梁焯活了28年, 一直以为自己这个人没心没肺。他可以毫无内心波澜地看着竞争对手公司倒闭,能面无情绪地看着一个年过半百的老人跪地对自己磕头,也会毫不留恋一个生活了二十年的城市。
虽说他不是一个心狠手辣的人, 却也并非善类。为了利益和目标, 梁焯可以不择手段。
但在面对沈龄紫时,他会把自己所有的温柔和耐心都给予她。就像是一个溺爱孩子的家长, 无论自己的孩子做了什么,他都能无条件的包容。
而梁焯也惊喜地发现,他竟然会想念一个人。
漆黑幽静的环境里, 当他亲吻沈龄紫的唇, 感受她脉搏的跳动,听着她嘴里的低咛,闻着她身上淡淡的奶香,便觉得心在这一刻被填得满满当当。

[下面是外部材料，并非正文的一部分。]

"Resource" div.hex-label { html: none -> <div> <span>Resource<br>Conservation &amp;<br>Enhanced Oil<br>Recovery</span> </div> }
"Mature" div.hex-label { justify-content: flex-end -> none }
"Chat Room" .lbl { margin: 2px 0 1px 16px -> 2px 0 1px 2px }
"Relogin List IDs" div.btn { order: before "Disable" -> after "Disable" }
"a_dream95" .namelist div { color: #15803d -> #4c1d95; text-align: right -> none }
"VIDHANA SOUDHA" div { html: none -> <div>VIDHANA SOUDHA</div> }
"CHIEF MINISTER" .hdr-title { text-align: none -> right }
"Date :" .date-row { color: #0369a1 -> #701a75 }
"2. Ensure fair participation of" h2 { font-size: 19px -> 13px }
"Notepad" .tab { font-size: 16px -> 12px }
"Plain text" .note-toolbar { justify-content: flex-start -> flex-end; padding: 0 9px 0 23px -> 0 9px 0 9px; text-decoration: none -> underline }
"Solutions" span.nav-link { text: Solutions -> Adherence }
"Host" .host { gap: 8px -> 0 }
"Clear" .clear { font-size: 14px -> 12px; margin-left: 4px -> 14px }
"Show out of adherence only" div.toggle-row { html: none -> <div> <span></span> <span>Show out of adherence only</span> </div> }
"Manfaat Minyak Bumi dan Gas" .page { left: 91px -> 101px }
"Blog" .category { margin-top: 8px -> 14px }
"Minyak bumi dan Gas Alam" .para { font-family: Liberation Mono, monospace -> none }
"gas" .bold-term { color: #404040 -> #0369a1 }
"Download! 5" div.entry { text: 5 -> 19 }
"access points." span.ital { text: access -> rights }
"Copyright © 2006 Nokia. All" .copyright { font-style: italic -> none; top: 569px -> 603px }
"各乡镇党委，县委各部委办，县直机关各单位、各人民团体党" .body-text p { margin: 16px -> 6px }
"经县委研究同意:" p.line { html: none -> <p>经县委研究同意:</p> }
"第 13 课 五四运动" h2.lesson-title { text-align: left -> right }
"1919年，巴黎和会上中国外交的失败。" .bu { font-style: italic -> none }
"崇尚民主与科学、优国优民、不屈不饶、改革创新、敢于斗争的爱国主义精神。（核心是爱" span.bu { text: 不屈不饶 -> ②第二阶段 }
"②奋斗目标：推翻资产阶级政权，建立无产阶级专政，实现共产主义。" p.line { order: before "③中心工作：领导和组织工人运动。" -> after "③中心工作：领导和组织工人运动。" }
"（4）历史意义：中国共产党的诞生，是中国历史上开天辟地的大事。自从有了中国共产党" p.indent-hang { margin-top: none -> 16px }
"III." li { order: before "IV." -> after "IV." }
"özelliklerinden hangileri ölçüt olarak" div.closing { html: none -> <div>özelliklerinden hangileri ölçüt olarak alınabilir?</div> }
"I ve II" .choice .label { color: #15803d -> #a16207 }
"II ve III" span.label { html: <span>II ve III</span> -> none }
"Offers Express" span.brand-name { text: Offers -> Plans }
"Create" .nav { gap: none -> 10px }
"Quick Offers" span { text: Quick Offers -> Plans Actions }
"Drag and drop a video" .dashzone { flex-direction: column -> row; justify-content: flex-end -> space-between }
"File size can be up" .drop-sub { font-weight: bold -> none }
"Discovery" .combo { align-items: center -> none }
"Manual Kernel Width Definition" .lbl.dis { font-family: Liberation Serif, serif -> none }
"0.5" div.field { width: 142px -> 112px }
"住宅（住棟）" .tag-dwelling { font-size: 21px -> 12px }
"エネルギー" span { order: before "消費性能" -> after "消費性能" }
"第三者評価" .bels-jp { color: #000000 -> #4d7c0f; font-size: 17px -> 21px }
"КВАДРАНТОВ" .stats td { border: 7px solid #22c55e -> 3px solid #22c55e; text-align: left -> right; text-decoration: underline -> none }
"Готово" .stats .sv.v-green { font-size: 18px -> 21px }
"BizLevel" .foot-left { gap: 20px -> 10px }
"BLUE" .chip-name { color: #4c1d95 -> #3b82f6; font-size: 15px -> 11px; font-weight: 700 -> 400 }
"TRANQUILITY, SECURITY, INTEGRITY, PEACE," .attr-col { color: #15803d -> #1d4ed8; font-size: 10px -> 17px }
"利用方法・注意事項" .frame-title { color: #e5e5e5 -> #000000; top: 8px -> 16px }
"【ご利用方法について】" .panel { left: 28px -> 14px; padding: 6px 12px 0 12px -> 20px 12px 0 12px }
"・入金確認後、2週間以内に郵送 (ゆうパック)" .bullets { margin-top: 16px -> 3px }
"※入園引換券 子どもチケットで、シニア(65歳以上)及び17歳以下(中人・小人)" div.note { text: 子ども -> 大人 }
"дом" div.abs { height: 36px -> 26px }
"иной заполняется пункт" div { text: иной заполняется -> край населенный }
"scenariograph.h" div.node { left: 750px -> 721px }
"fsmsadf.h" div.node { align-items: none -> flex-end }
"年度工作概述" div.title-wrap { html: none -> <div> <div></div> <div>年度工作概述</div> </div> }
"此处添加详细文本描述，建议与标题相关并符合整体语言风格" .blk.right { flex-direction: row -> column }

沈龄紫后知后觉地推开梁焯,面红耳赤地捂着自己的嘴, 瞪着水灵水灵的鹿眼看着他,满脸的无辜。
她嘴里残留一股淡淡的奶味,带着微甜,可这股奶味并不是她的,而是他的。
梁焯最近染上了爱吃奶糖的习惯, 起因还是因为沈龄紫。沈龄紫身上似乎总有一股淡淡的奶香味,梁焯吃不到她, 就只能拿奶糖代替她。
“我们快点找线索吧。”沈龄紫说着站了起来, 脑袋一片浑浊,甚至已经顾不上害怕是什么。
梁焯勾着唇,看着她抿着的双唇,轻轻答应了一声。
两个人好像都刻意忽略了刚才的这个吻。
准确地说, 是沈龄紫在逃避。
梁焯没有咄咄逼人地靠近她,只是静静地跟随在旁。
后半程的那段密室逃脱,沈龄紫因为满腹心事,竟然真的忘了害怕。她很懊恼自己一次次地沦陷,苦恼自己的被动和无能,烦恼自己不知如何应对。
沈龄紫决定自己必须得好好冷静冷静,不能被眼前的人事物所迷惑。
第一道暗门很快被打开,是梁焯解开的答案。
其实在看到墙上那么多的洋娃娃陈列时,梁焯心里大致就已经有了推测。每个洋娃娃都不一样,身上的衣服五颜六色,唯独少了一种颜色——紫色。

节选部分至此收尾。